Clinical Management
RAYAN RAHMAN, n/a
Research Student
The Hospital for Sick Children, Toronto, United States
Background: The differential diagnosis for acute KD includes adenovirus infection. Nonetheless, concomitant infections may be present, and adenovirus may be one of them. We sought to contrast KD patients with concomitant adenovirus infection vs. those with no evidence of any infection.
Methods: Patients assessed at the Hospital for Sick Children, Toronto, with acute KD from 1995 to 2023 were included if information about concomitant infections were available. Patients were excluded if they had evidence for a concomitant infection other than adenovirus. We then determined associations of adenovirus infection with demographics, clinical and laboratory features, treatment and CA outcomes.

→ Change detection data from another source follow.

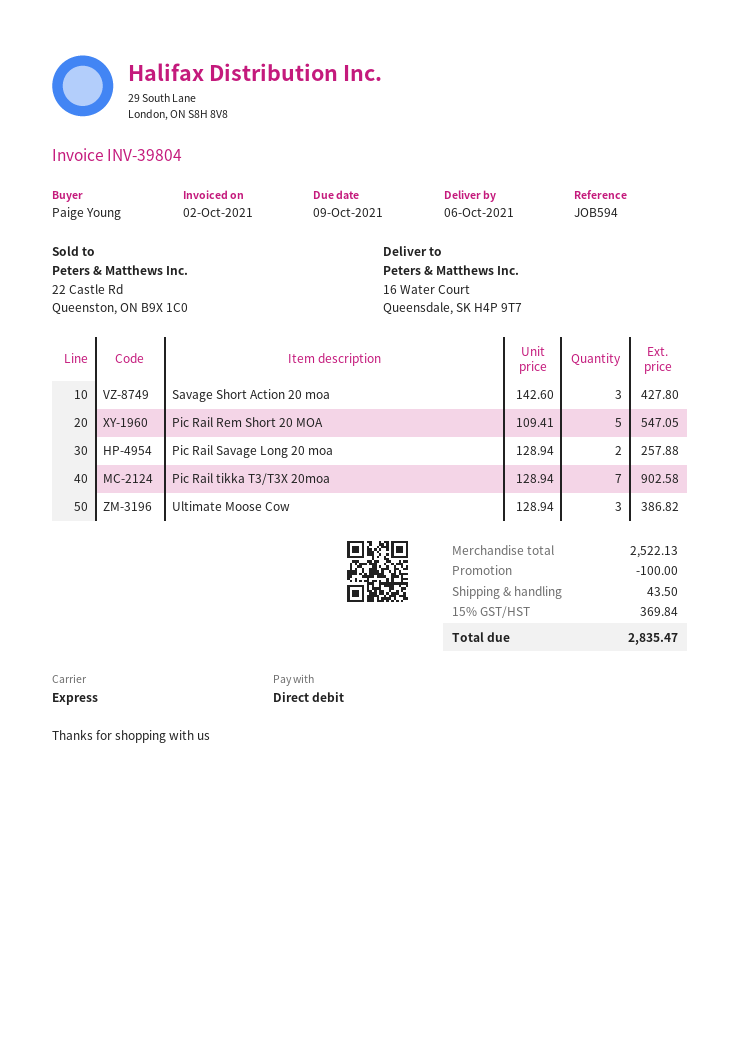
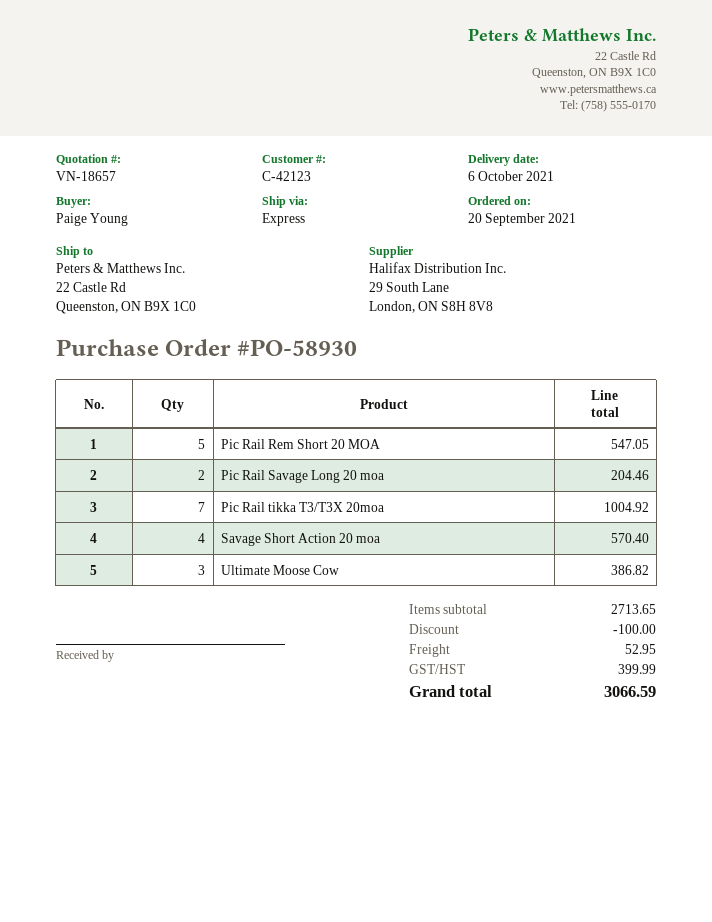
ship to: 16 Water Court, Queensdale, SK H4P 9T7 -> 22 Castle Rd, Queenston, ON B9X 1C0
Savage Short Action 20 moa: 3 for 427.80 -> 4 for 570.40
Pic Rail Savage Long 20 moa: 2 for 257.88 -> 2 for 204.46
Pic Rail tikka T3/T3X 20moa: 7 for 902.58 -> 7 for 1004.92
subtotal: 2522.13 -> 2713.65
shipping: 43.50 -> 52.95
tax: 369.84 -> 399.99
total: 2835.47 -> 3066.59

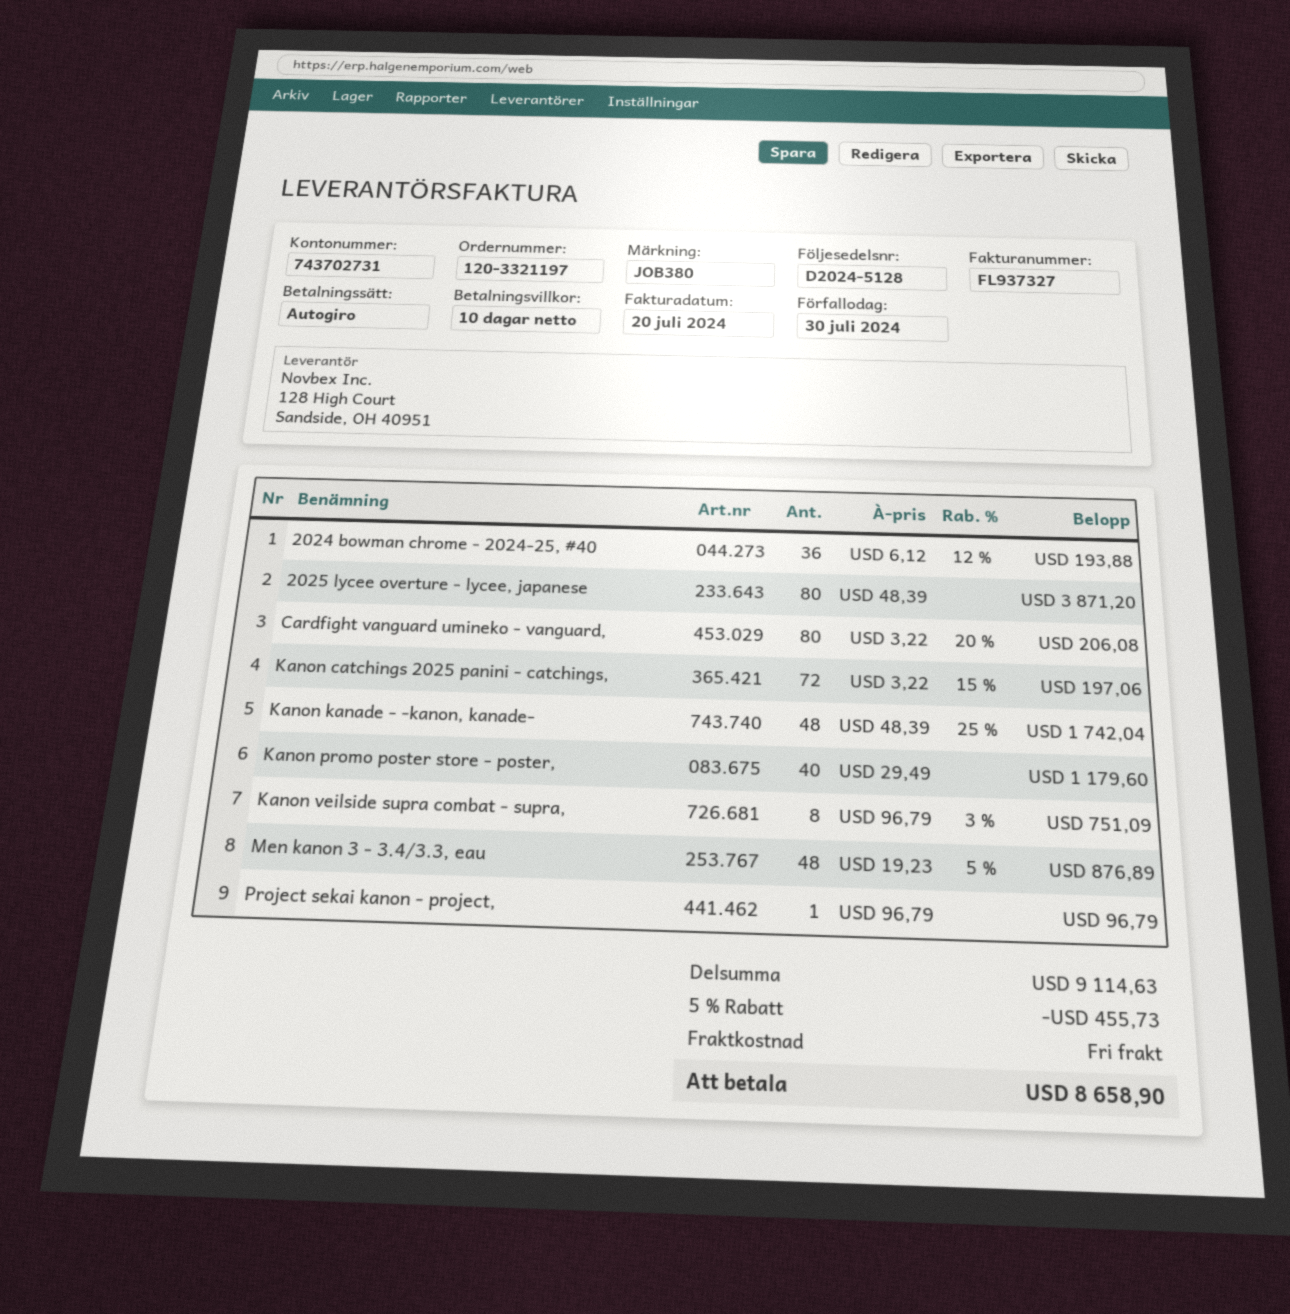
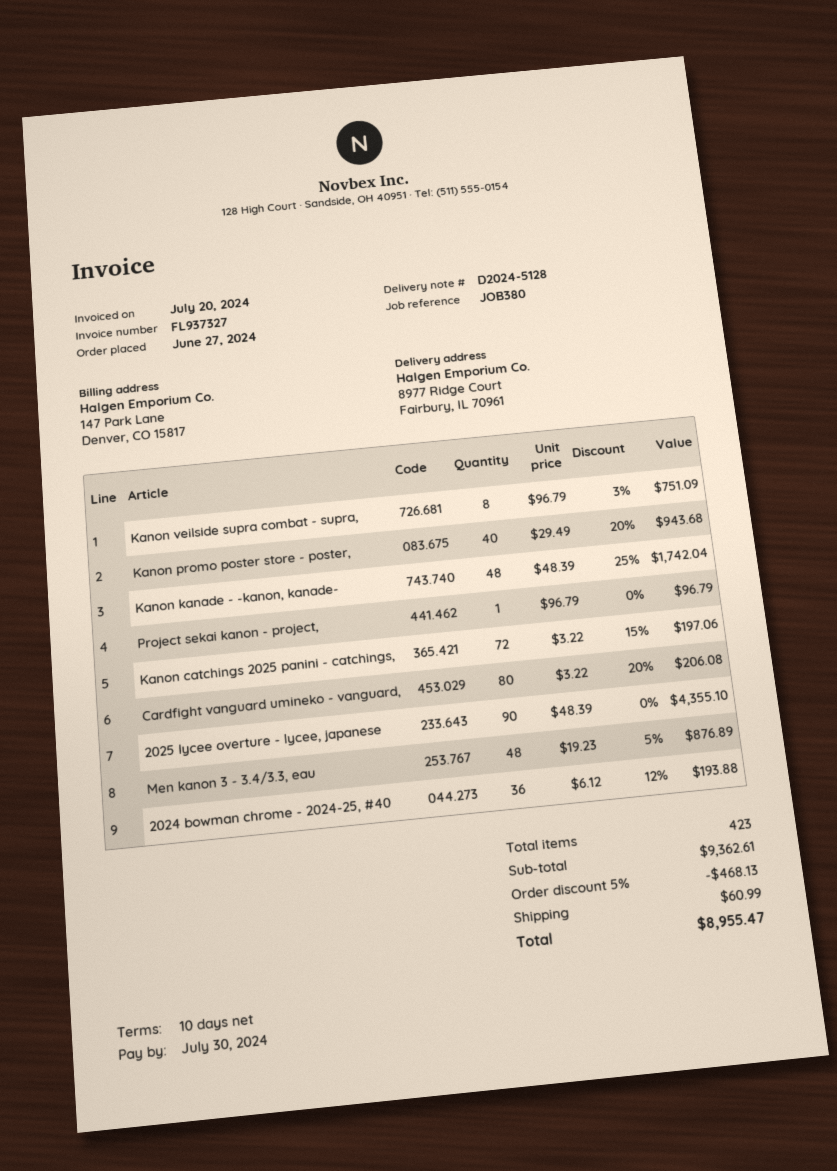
2025 lycee overture - lycee, japanese: 80 x 48.39 = 3871.20 -> 90 x 48.39 = 4355.10
Kanon promo poster store - poster,: 40 x 29.49 = 1179.60 -> 40 x 29.49 - 20% = 943.68
subtotal: 9114.63 -> 9362.61
discount: 5% = 455.73 -> 5% = 468.13
shipping: 0.00 -> 60.99
total: 8658.90 -> 8955.47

Results: Of 2697 patients, 407 patients who lacked sufficient information to verify concomitant infections and 811 who were documented to have concomitant infections other than adenovirus were excluded. This left 1440 patients without concomitant infection to compare to 39 patients with adenovirus. Patients with adenovirus did not differ by demographics, and had a similar number of KD clinical criteria, although they were less likely to have rash (69% vs. 88%; p< 0.001) and somewhat more likely to have cervical adenopathy (72% vs. 56%; p=0.06). They were more likely to have both respiratory (61% vs. 20%; p< 0.001) and abdominal symptoms (47% vs. 27%; p=0.008). No patient with adenovirus presented with shock, or had ICU admission or inotropes. At presentation, adenovirus patients had lower WBC (median 9.6 vs. 12.7 x109/L; p=0.008), neutrophils (5.5 vs. 7.3 x109/L; p< 0.04), eosinophils (0.03 vs. 0.25 x109/L; p< 0.001) and platelets (277 vs. 355 x109/L; p=0.004). They also had lower alanine transaminase (18 vs. 30 U/L; p< 0.001) with no differences regarding inflammatory markers. Results were similar for most extreme values during the admission. Adenovirus patients did not differ regarding IVIG received, but no patient received either IV or oral steroids. There was no CA involvement of any category for the adenovirus patients, with overall lower maximum Z-score in any branch (+0.31 vs. +0.41; p< 0.04).
Conclusions: KD patients with concomitant adenovirus infection have similar demographics to patients without any concomitant infection, and have similar patterns of KD clinical criteria. They are more likely to have other symptoms, and less remarkable clinical presentation and laboratory features. They are less likely to require additional immunomodulatory therapy, and have overall better CA outcomes. Whether some of these adenovirus patients truly had KD or just a KD-like presentation cannot be definitively determined. Nonetheless, outcomes are optimal for these patients.